TRPM2 is a Ca 2+ -permeable cation channel that is specifically activated by adenosine diphosphoribose (ADPR). Channel activation in the plasma membrane leads to Ca 2+ influx and has been linked to apoptotic mechanisms. The primary agonist, ADPR, is produced both extra- and intracellularly and causes increases in intracellular calcium concentration ([Ca 2+ ] i ), but the mechanisms involved are not understood. Using short interfering RNA and a knockout mouse, we report that TRPM2, in addition to its role as a plasma membrane channel, also functions as a Ca 2+ -release channel activated by intracellular ADPR in a lysosomal compartment.

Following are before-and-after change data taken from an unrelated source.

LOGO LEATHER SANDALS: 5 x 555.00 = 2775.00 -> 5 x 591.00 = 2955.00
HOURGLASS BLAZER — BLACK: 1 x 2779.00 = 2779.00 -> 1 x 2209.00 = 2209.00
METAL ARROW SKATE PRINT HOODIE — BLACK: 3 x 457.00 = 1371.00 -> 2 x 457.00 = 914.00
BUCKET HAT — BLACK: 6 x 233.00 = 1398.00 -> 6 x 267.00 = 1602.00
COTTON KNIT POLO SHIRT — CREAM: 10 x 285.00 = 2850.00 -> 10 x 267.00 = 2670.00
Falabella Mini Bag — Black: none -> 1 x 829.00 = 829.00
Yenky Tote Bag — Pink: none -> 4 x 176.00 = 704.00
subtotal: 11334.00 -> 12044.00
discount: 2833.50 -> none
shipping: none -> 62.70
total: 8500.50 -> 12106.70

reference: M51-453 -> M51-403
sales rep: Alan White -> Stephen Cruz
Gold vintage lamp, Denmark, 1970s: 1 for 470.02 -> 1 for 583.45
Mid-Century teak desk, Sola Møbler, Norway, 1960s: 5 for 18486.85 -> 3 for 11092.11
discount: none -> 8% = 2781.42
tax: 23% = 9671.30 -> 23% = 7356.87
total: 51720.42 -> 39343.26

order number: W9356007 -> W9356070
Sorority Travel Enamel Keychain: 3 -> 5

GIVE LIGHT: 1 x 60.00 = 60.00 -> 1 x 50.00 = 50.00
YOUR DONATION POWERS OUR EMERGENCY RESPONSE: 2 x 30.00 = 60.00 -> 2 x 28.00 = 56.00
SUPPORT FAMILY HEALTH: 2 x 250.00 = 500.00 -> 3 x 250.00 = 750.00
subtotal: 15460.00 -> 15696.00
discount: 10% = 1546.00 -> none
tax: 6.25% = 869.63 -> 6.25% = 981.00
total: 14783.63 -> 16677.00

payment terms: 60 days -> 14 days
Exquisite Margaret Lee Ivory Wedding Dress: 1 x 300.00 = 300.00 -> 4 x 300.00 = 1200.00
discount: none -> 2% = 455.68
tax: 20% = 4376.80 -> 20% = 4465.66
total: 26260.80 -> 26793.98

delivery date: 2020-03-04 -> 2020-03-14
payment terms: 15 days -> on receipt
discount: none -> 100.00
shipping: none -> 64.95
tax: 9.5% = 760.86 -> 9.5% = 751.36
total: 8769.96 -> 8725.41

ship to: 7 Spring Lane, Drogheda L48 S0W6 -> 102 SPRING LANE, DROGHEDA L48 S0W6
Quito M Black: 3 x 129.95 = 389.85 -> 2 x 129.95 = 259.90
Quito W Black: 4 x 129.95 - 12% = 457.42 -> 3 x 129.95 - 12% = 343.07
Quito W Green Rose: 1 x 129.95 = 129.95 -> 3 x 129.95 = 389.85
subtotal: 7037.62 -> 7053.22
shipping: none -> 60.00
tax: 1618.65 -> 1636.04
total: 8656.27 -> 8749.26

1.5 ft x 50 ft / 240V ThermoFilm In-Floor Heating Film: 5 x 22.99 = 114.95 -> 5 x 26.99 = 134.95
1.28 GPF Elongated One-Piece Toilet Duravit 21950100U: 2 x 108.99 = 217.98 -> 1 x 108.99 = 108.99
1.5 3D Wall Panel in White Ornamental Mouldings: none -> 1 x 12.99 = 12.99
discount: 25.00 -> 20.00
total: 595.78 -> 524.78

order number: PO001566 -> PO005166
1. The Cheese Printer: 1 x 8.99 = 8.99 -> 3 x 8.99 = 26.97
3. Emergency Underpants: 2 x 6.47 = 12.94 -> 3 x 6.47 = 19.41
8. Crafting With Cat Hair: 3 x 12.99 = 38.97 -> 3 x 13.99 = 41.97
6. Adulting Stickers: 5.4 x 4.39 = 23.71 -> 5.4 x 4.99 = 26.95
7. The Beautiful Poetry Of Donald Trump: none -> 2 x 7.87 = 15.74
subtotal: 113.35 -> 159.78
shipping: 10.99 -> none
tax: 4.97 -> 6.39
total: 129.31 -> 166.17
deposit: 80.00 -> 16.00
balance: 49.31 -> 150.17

We show that both functions of TRPM2 are critically linked to hydrogen peroxide–induced β cell death. Additionally, extracellular ADPR production by the ectoenzyme CD38 from its substrates NAD + (nicotinamide adenine dinucleotide) or cADPR causes IP 3 -dependent Ca 2+ release via P2Y and adenosine receptors. Thus, ADPR and TRPM2 represent multimodal signaling elements regulating Ca 2+ mobilization in β cells through membrane depolarization, Ca 2+ influx, and release of Ca 2+ from intracellular stores.